Nature is messing with the calendar by which Mainers run their lives. I think it is because man has been messing with nature for a long time. We had the warmest June on record, and much of Maine was in some stage of drought until welcome rain came at a poor time over the Fourth of July weekend. Despite all that, gardens have been producing well – just not at the usual times.

The strawberries came very early this year, leaving few for Maine’s traditional July 4 dessert: strawberry shortcake. Shawn Patrick Ouellette/Staff Photographer

Peas and strawberries are the garden crops most connected with the Fourth of July in Maine. But by the holiday weekend, we had only a few small, late-ripening strawberries left to pick. Our first berries ripened around June 7. We ate a lot fresh and still had enough for my wife, Nancy, to make two batches of jam. We still had peas to pick for the Fourth, but we had been picking peas for three weeks by then, so the novelty had worn off.
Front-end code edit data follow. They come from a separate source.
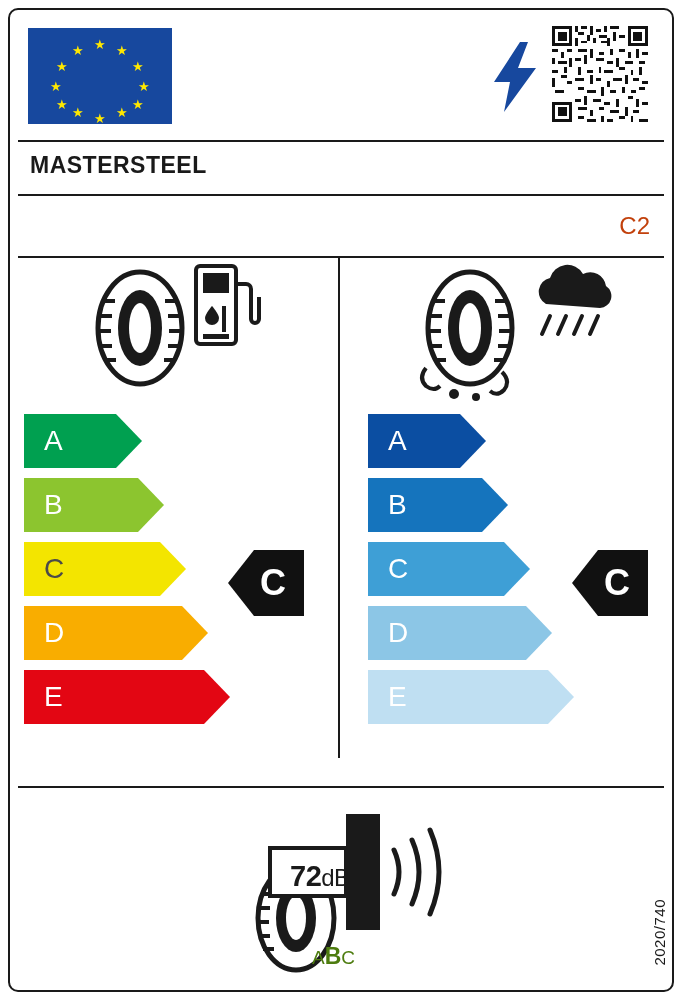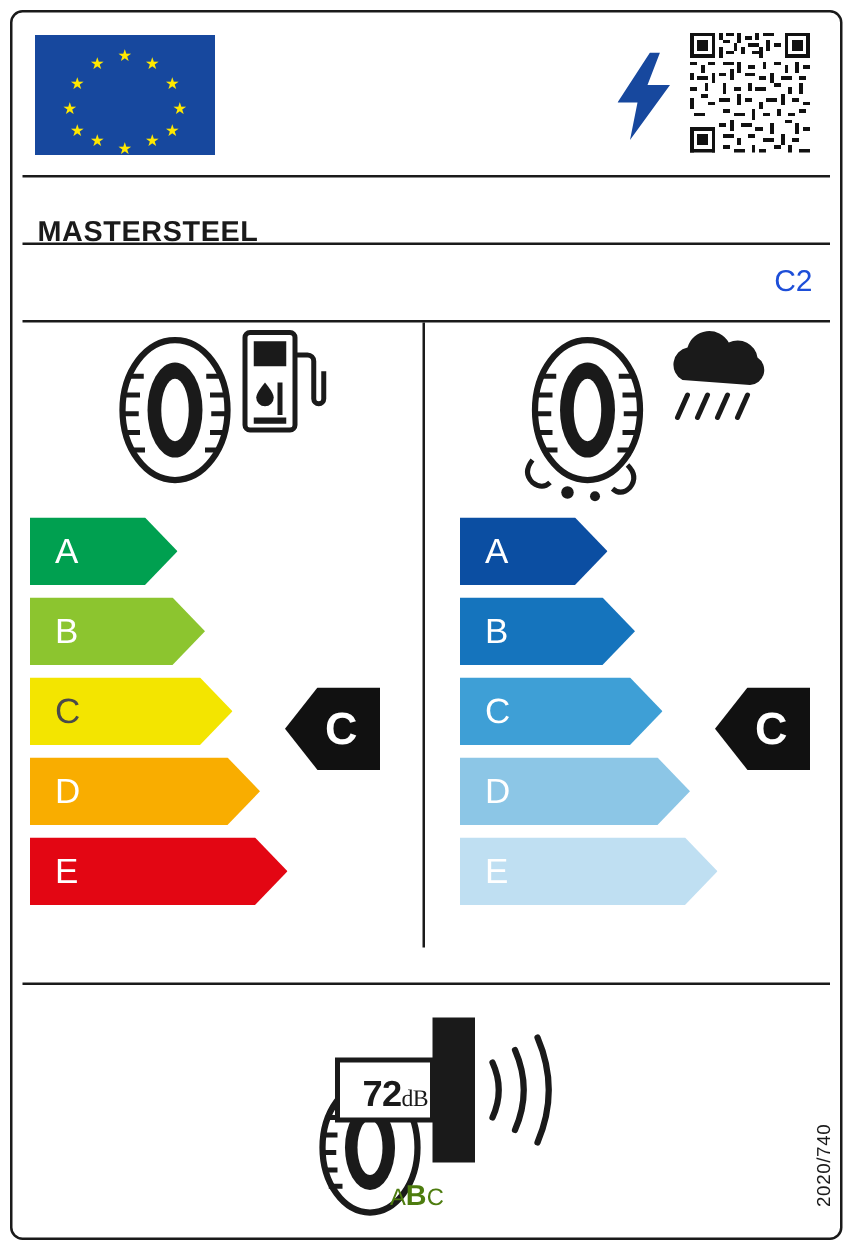"MASTERSTEEL" .brand { margin-top: 20px -> none }
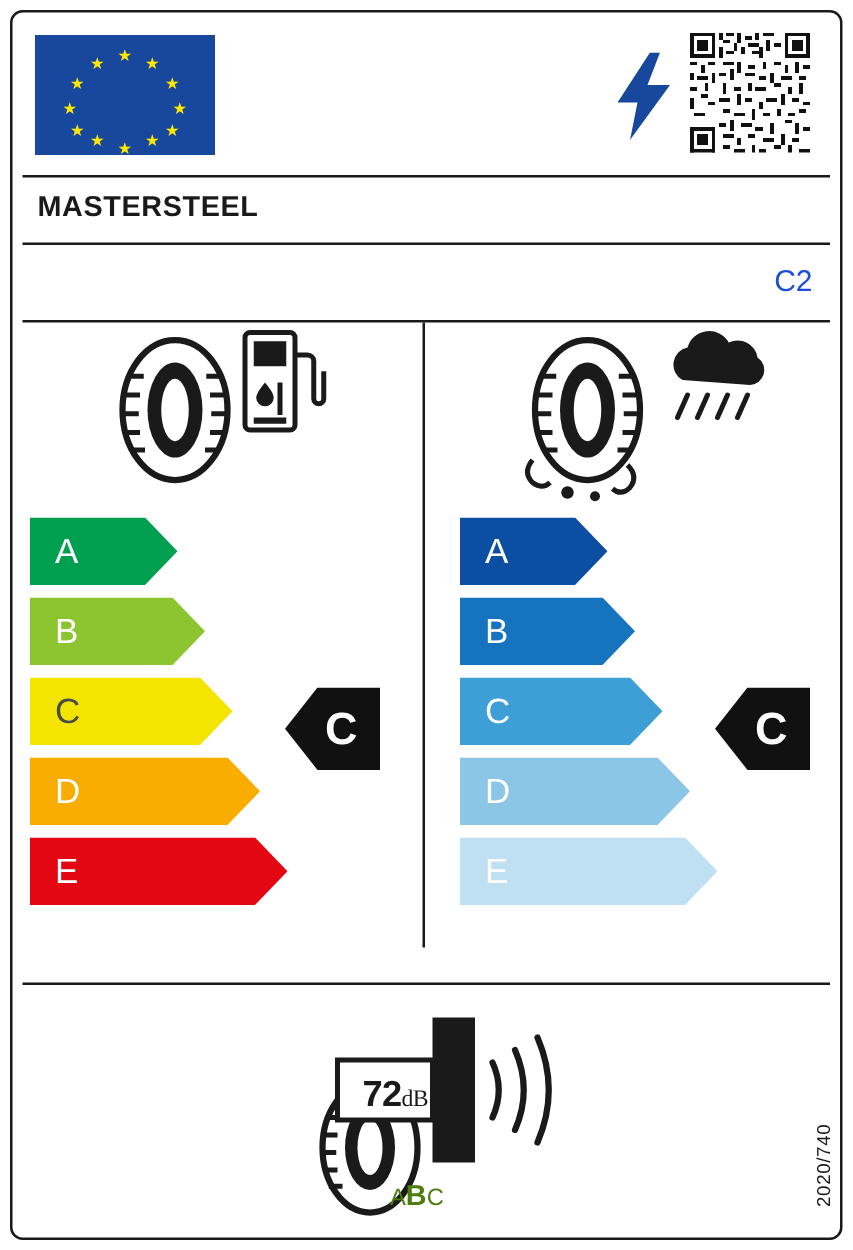"C2" .class { color: #1d4ed8 -> #c2410c }
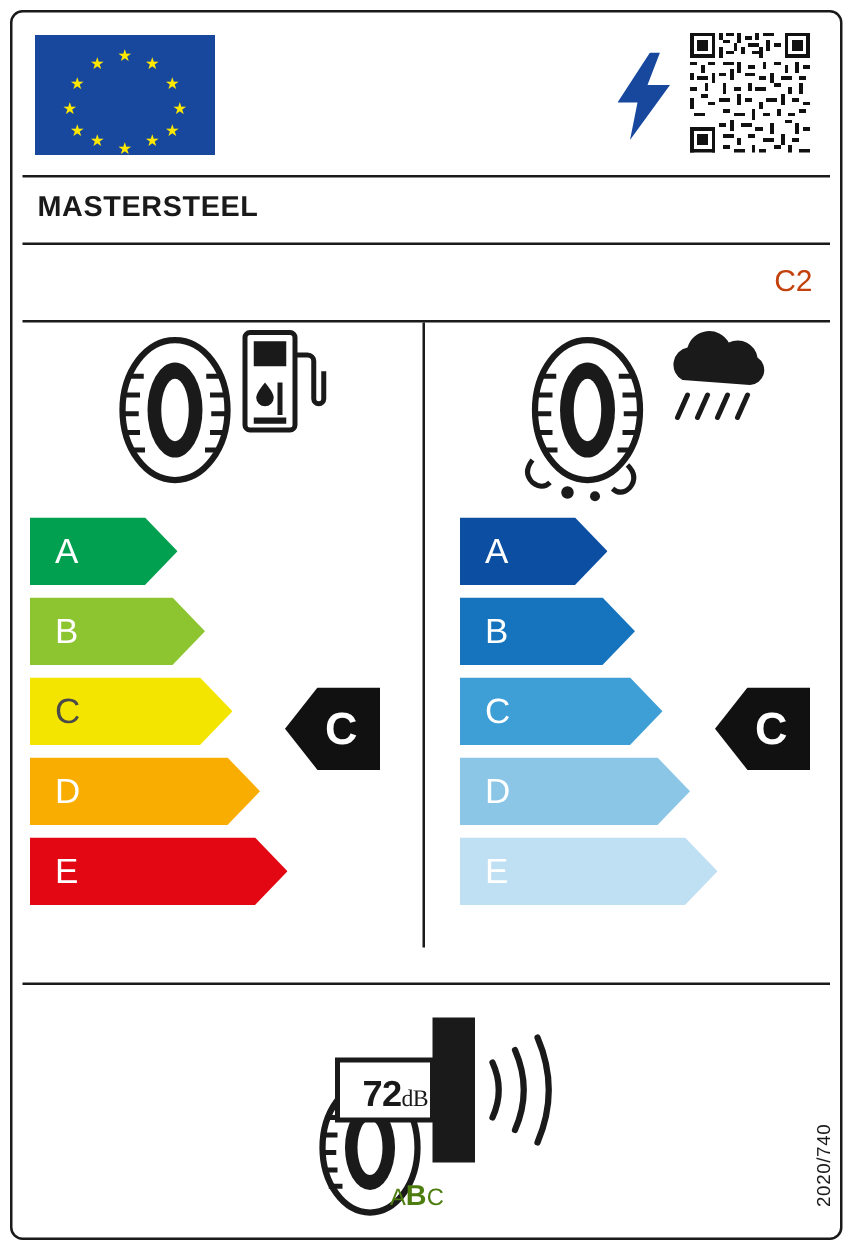"dB" .noise-db .unit { font-family: Liberation Serif, serif -> none; font-size: 19px -> 24px }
We planted both the traditional Sugar Snap and the new Super Sugar Snap pod peas, and they both produced as advertised. Super Sugar Snap produced edible pods first, giving us enough for a meal on June 20. The pods were plentiful, but they had stopped producing by July 1, when I pulled the vines. The traditional Sugar Snaps arrived a week later and tasted a bit sweeter. These were still producing plentifully over the Fourth of July weekend.

Raspberries were looking good over the holiday, and I expect to be picking them by the time this column appears in print.

It has been a warm, dry growing season, with the exceptions being the holiday weekends, and everything is coming early – not just the strawberries. Both the flower and vegetable gardens have required a lot of irrigation. The two-plus inches of rain we got over the Fourth of July weekend was a great help.

Peonies in columnist Tom Atwell’s garden this spring. The peonies bloomed for a long time. Photo by Tom Atwell

The flowers have been gorgeous. From the crocuses and trout lilies in early April to the hydrangeas putting on their show now, we’ve had a constant display of color. The azaleas and rhododendrons blossomed early and lasted a long time, with Nancy remarking that she couldn’t recall ever having azaleas and peonies blooming at the same time. They did this year. We had different varieties of rhododendrons in bloom from late April to early July. When I wrote about peonies in early June, I had no idea that this would be such a bountiful season for the species. They started blooming early and lasted well over a month.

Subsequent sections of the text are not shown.